Neutron skins and neutron stars in the multi-messenger era.

C. J. Horowitz, J. Piekarewicz, F. J. Fattoyev

The historical first detection of a binary neutron star merger by the LIGO-Virgo collaboration [B. P. Abbott {\sl et al.} Phys. Rev. Lett. 119, 161101 (2017)] is providing fundamental new insights into the astrophysical site for the $r$-process and on the nature of dense matter. A set of realistic models of the equation of state (EOS) that yield an accurate description of the properties of finite nuclei, support neutron stars of two solar masses, and provide a Lorentz covariant extrapolation to dense nuclear matter are used to confront its predictions against tidal polarizabilities extracted from the gravitational-wave data. Given the sensitivity of the gravitational-wave signal to the underlying EOS, limits on the tidal polarizabilities inferred from the observation translate into stringent constraints on the neutron-star radius. Based on these constraints, models that predict a stiff symmetry energy, and thus large stellar radii, can be ruled out.
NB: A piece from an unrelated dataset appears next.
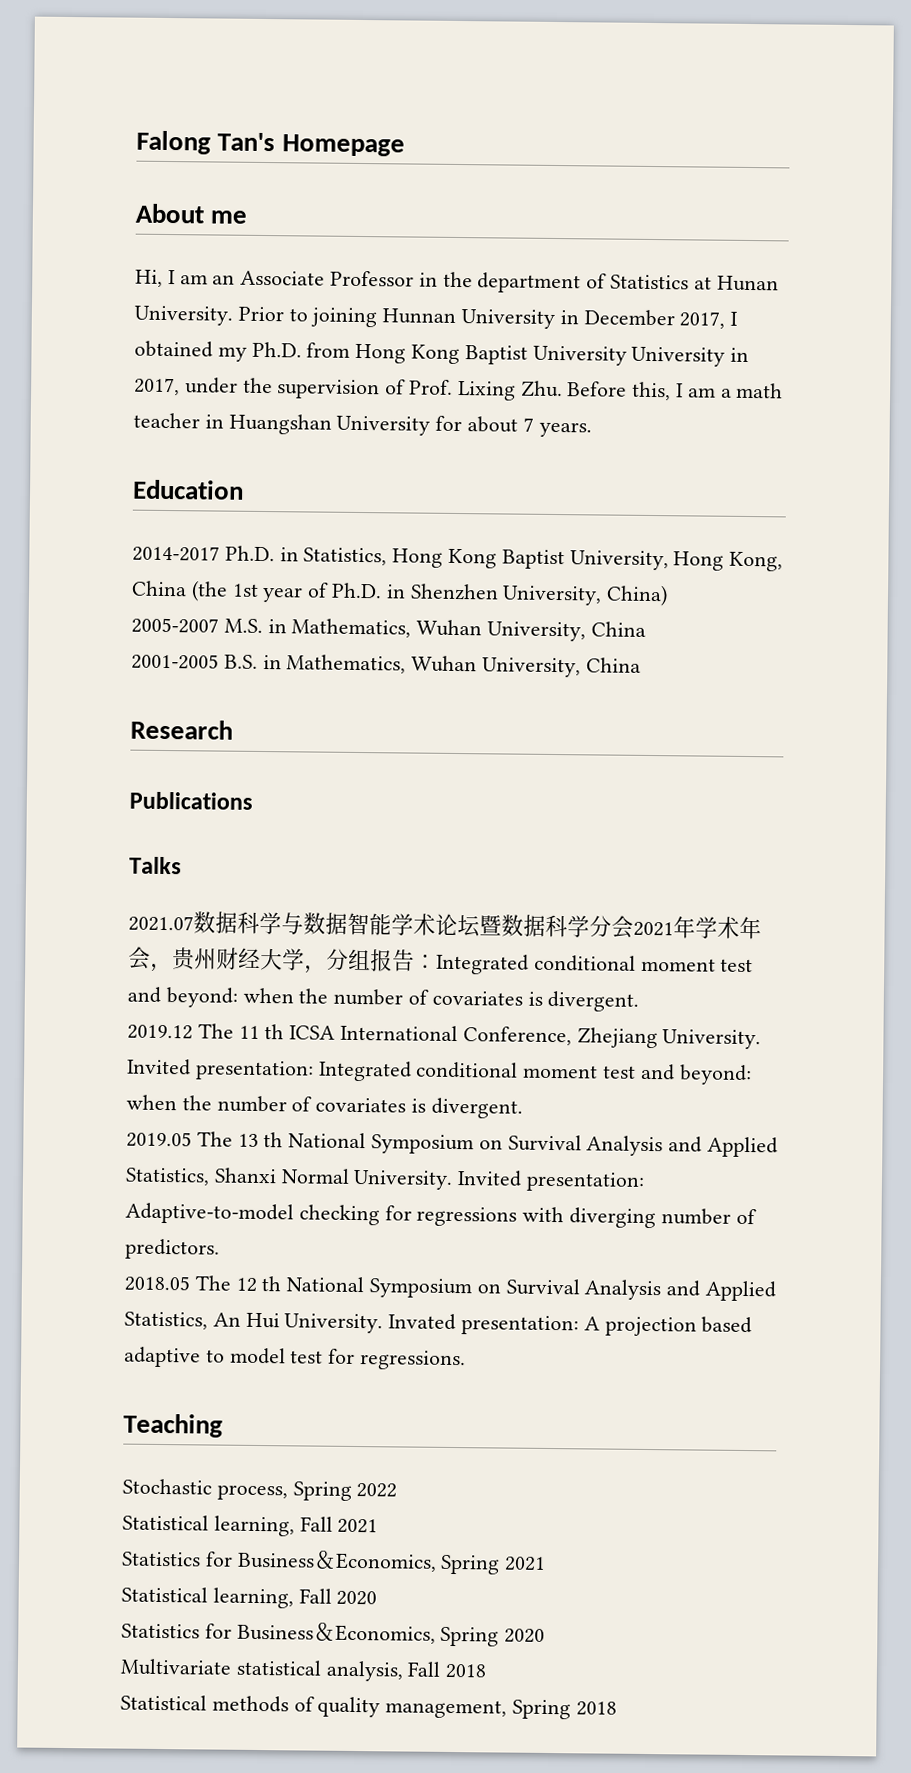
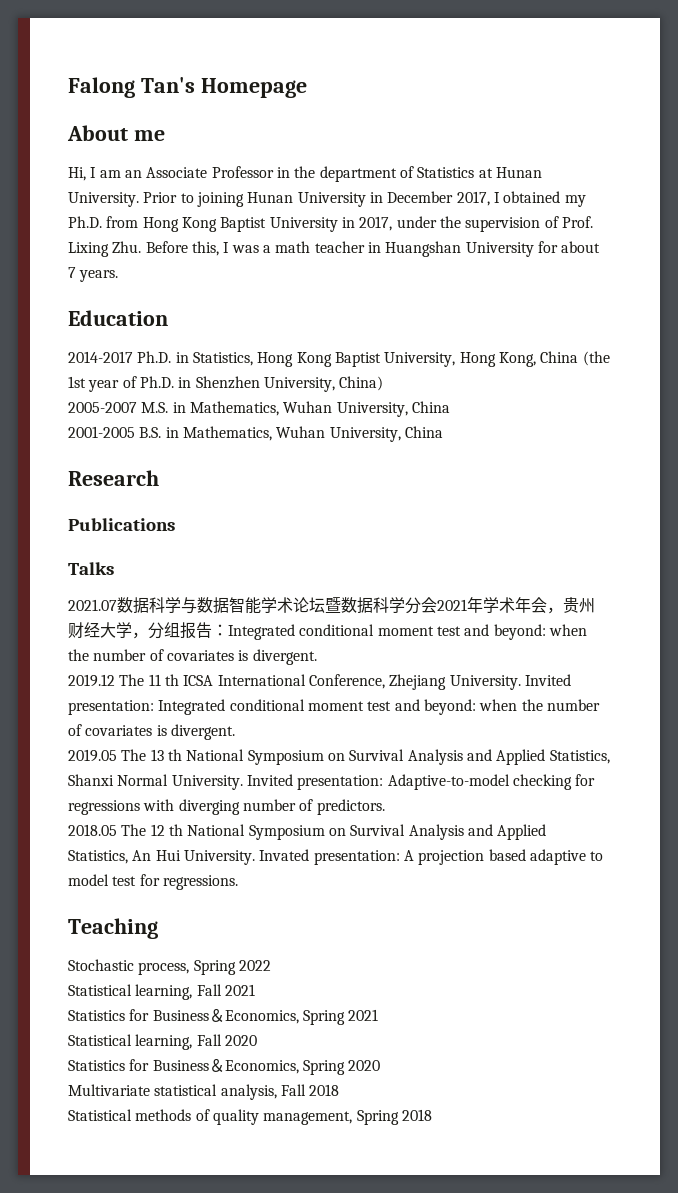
[382,308,457,324] Hunnan -> [247,192,294,203] Hunan
[631,346,726,367] University -> (338, 224) none
[687,387,716,398] am -> [231,245,259,253] was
Indeed, under a particular binary-mass scenario, we deduce an upper limit on the radius of a $1.6\,M_{\odot}$ neutron star of $R_{\star}^{1.6}\!<\!13.25\,{\rm km}$. Given the sensitivity of the neutron-skin thickness of ${}^{208}$Pb to the symmetry energy, albeit at a lower density, we infer a corresponding upper limit of $R_{\rm skin}^{208}\!\lesssim\!0.25\,{\rm fm}$. However, if the upcoming PREX-II experiment measures a significantly thicker skin, this may be evidence of a softening of the symmetry energy at high densities---likely indicative of a phase transition in the interior of neutron stars.